Work out how many lines in these entries include the string "after", and give only that figure.

Screenshot and code edit data:
=== Section Start ===

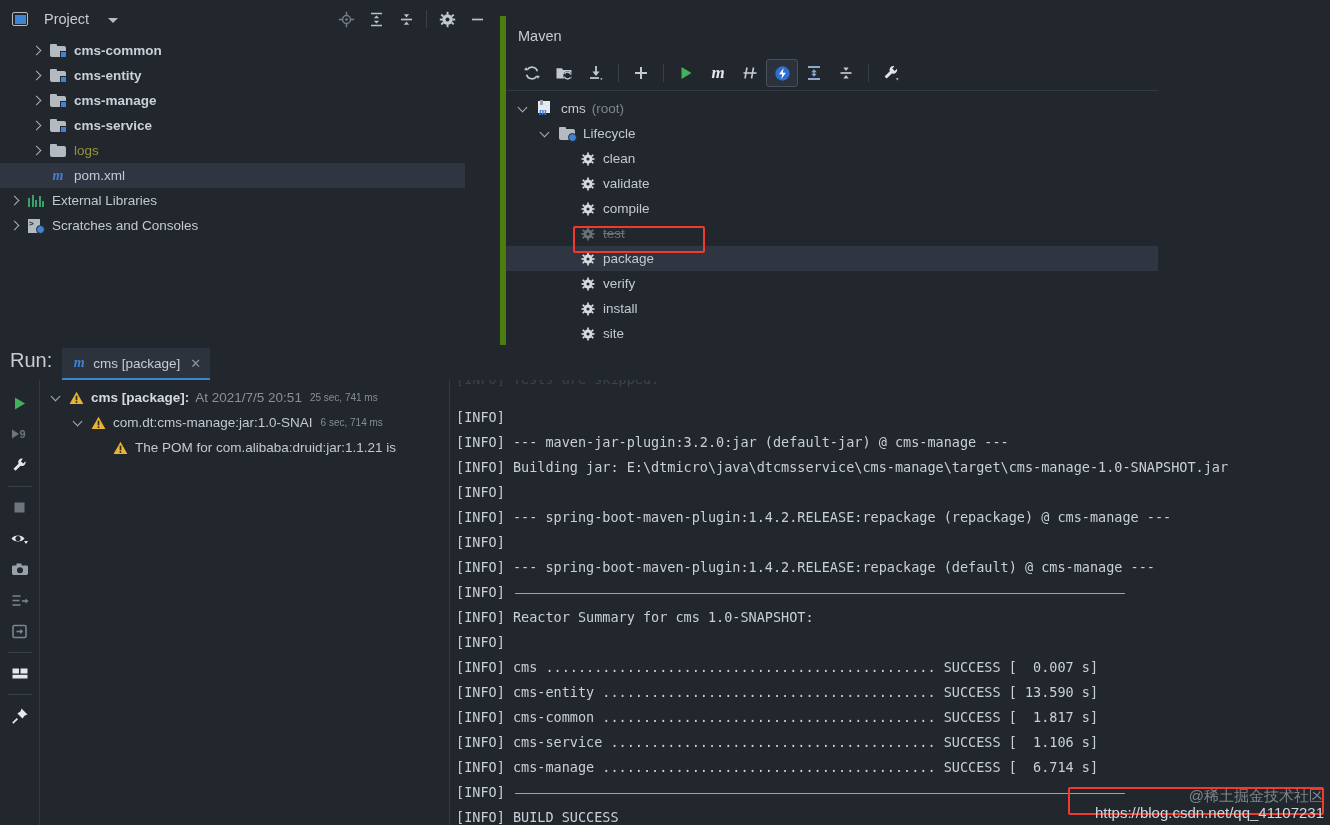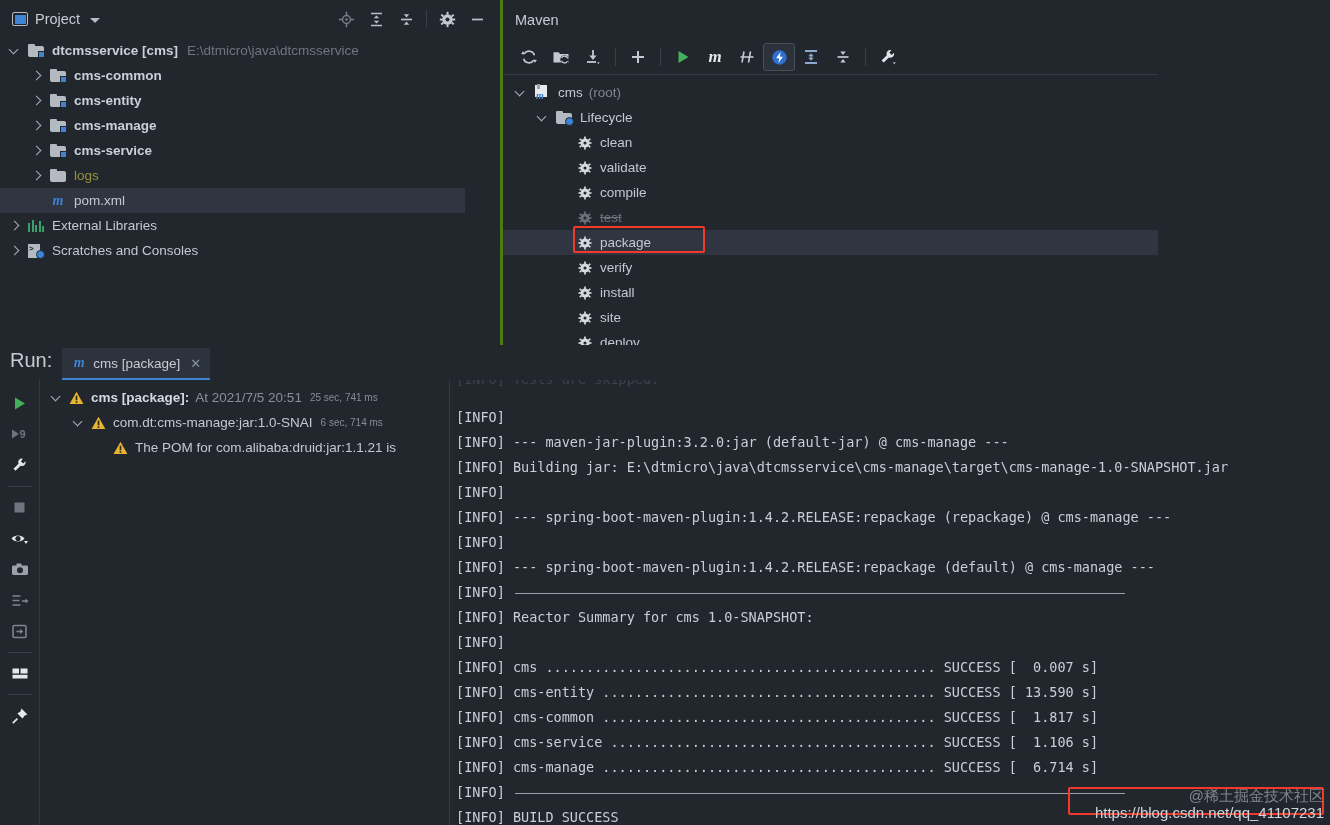--- a/index.html
+++ b/index.html
@@ -16,21 +16,21 @@
 
   
   .project-panel {
     position: absolute; left:0; top:0; width:500px; height:345px;
     background:#22272e;
   }
   .project-header {
     position:relative; height:38px; width:500px;
     display:flex; align-items:center;
   }
-  .proj-title-wrap { display:flex; align-items:center; padding-left:12px; gap:7px; }
+  .proj-title-wrap { display:flex; align-items:center; padding-left:12px; gap:16px; }
   .proj-ico-sq {
     width:16px; height:14px; border:1.6px solid #b5bcc4; border-radius:2px;
     position:relative; background:#22272e;
   }
   .proj-ico-sq::after{
     content:""; position:absolute; left:1.5px; top:1.5px; right:1.5px; bottom:1.5px;
     background:#3e83d4;
   }
   .proj-title { color:#c7ccd3; font-size:14.5px; }
   .chev-dn {
@@ -79,22 +79,22 @@
   .libico i { display:block; width:2.5px; background:#3aa06a; }
   .scratchico {
     width:16px;height:14px;position:relative;flex:none;
   }
   .scratchico .pg { position:absolute; left:0; top:0; width:12px; height:14px; background:#b3bac2; }
   .scratchico .pg::after{ content:">"; position:absolute; color:#22272e; font-size:8px; left:1px; top:0px; font-weight:bold;}
   .scratchico .clk { position:absolute; right:-1px; bottom:-1px; width:9px; height:9px; border-radius:50%; background:#3e83d4; border:1px solid #22272e;}
 
   
   .maven-panel {
-    position:absolute; left:500px; top:0; width:658px; height:345px; background:#22272e;
-    border-left:3px solid #4d7c0f;
+    position:absolute; left:500px; top:16px; width:658px; height:345px; background:#22272e;
+    border-left:6px solid #4d7c0f;
   }
   .maven-title { height:40px; display:flex; align-items:center; padding-left:12px; color:#c7ccd3; font-size:14.5px;}
   .maven-toolbar {
     height:35px; display:flex; align-items:center; padding-left:10px; gap:0px;
     border-bottom:1px solid #343a43;
   }
   .mbtn { width:32px; height:28px; display:flex; align-items:center; justify-content:center; position:relative;}
   .mbtn.active { background:#2c323b; border:1px solid #4a5059; border-radius:3px; }
   .msep { width:1px; height:18px; background:#3a4049; margin:0 6px;}
   .mvtree { padding-top:5px; }
@@ -209,30 +209,20 @@
             </svg>
           </div>
           <div class="tbtn">
             <svg width="17" height="17" viewBox="0 0 17 17">
                 <path d="M3 8.5h11" stroke="#b9c0c8" stroke-width="1.7"></path>
               </svg>
           </div>
         </div>
       </div>
       <div class="ptree">
-          <div class="trow" style="padding-left: 10px;">
-            <span class="arrow down" style="margin-right: 8px;"></span>
-            <span class="ficon mod" style="margin-right: 8px;">
-              <span class="tab"></span>
-              <span class="body"></span>
-              <span class="badge"></span>
-            </span>
-            <span class="tlabel b">dtcmsservice [cms]</span>
-            <span class="tlabel dim" style="margin-left: 9px;">E:\dtmicro\java\dtcmsservice</span>
-          </div>
           <div class="trow" style="padding-left: 32px;">
             <span class="arrow right" style="margin-right: 8px;"></span>
             <span class="ficon mod" style="margin-right: 8px;">
               <span class="tab"></span>
               <span class="body"></span>
               <span class="badge"></span>
             </span>
             <span class="tlabel b">cms-common</span>
           </div>
           <div class="trow" style="padding-left: 32px;">

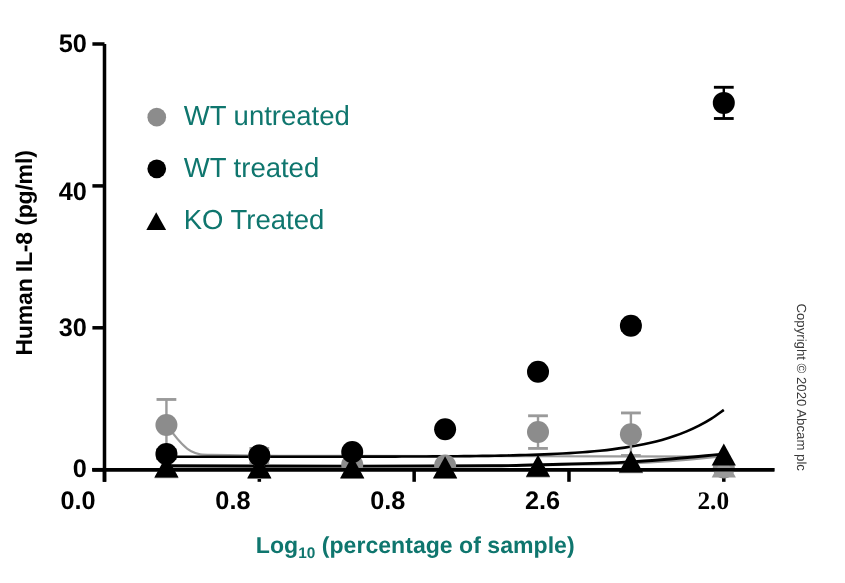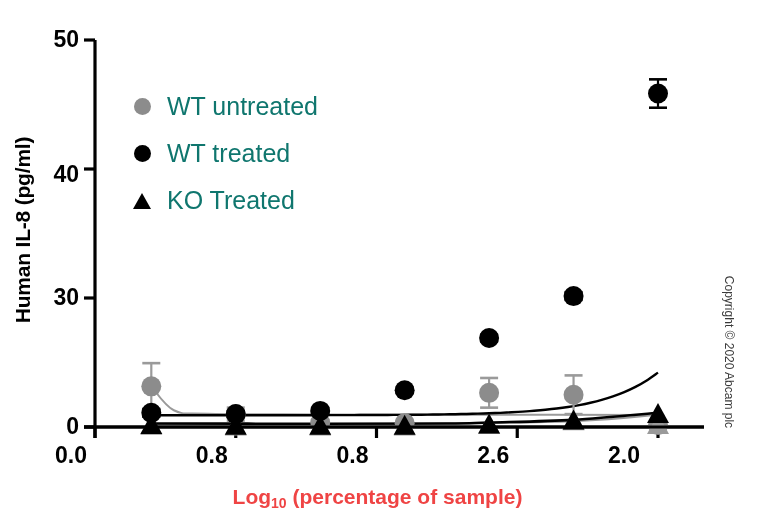--- a/index.html
+++ b/index.html
@@ -40,21 +40,21 @@
 
   
   .x-axis-title {
     position: absolute;
     left: 95px;
     top: 485px;
     width: 565px;
     text-align: center;
     font-size: 21px;
     font-weight: bold;
-    color: #ef4444;
+    color: #0f766e;
     white-space: nowrap;
   }
   .x-axis-title sub {
     font-size: 14px;
     font-weight: bold;
     vertical-align: baseline;
     position: relative;
     bottom: -4px;
   }
 
@@ -230,21 +230,21 @@
       <div class="ytick-label" style="left: 25px; top: 415px;">0</div>
       <div class="ytick-label" style="left: 25px; top: 286px;">30</div>
       <div class="ytick-label" style="left: 25px; top: 163px;">40</div>
       <div class="ytick-label" style="left: 25px; top: 28px;">50</div>
     </div>
   <div id="xtick-container">
       <div class="xtick-label" style="left: 55px; top: 444px;">0.0</div>
       <div class="xtick-label" style="left: 195.75px; top: 444px;">0.8</div>
       <div class="xtick-label" style="left: 336.5px; top: 444px;">0.8</div>
       <div class="xtick-label" style="left: 477.25px; top: 444px;">2.6</div>
-      <div class="xtick-label" style="left: 608px; top: 444px;">2.0</div>
+      <div class="xtick-label" style="left: 634px; top: 444px; font-family: Liberation Serif, serif;">2.0</div>
     </div>
 
   <div class="legend" id="legend">
       <div class="legend-row">
         <div class="legend-marker">
           <div class="lm-circle" style="background: rgb(140, 140, 140);"></div>
         </div>
         <div class="legend-label">WT untreated</div>
       </div>
       <div class="legend-row">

=== Section End ===

(Reply to the task) 2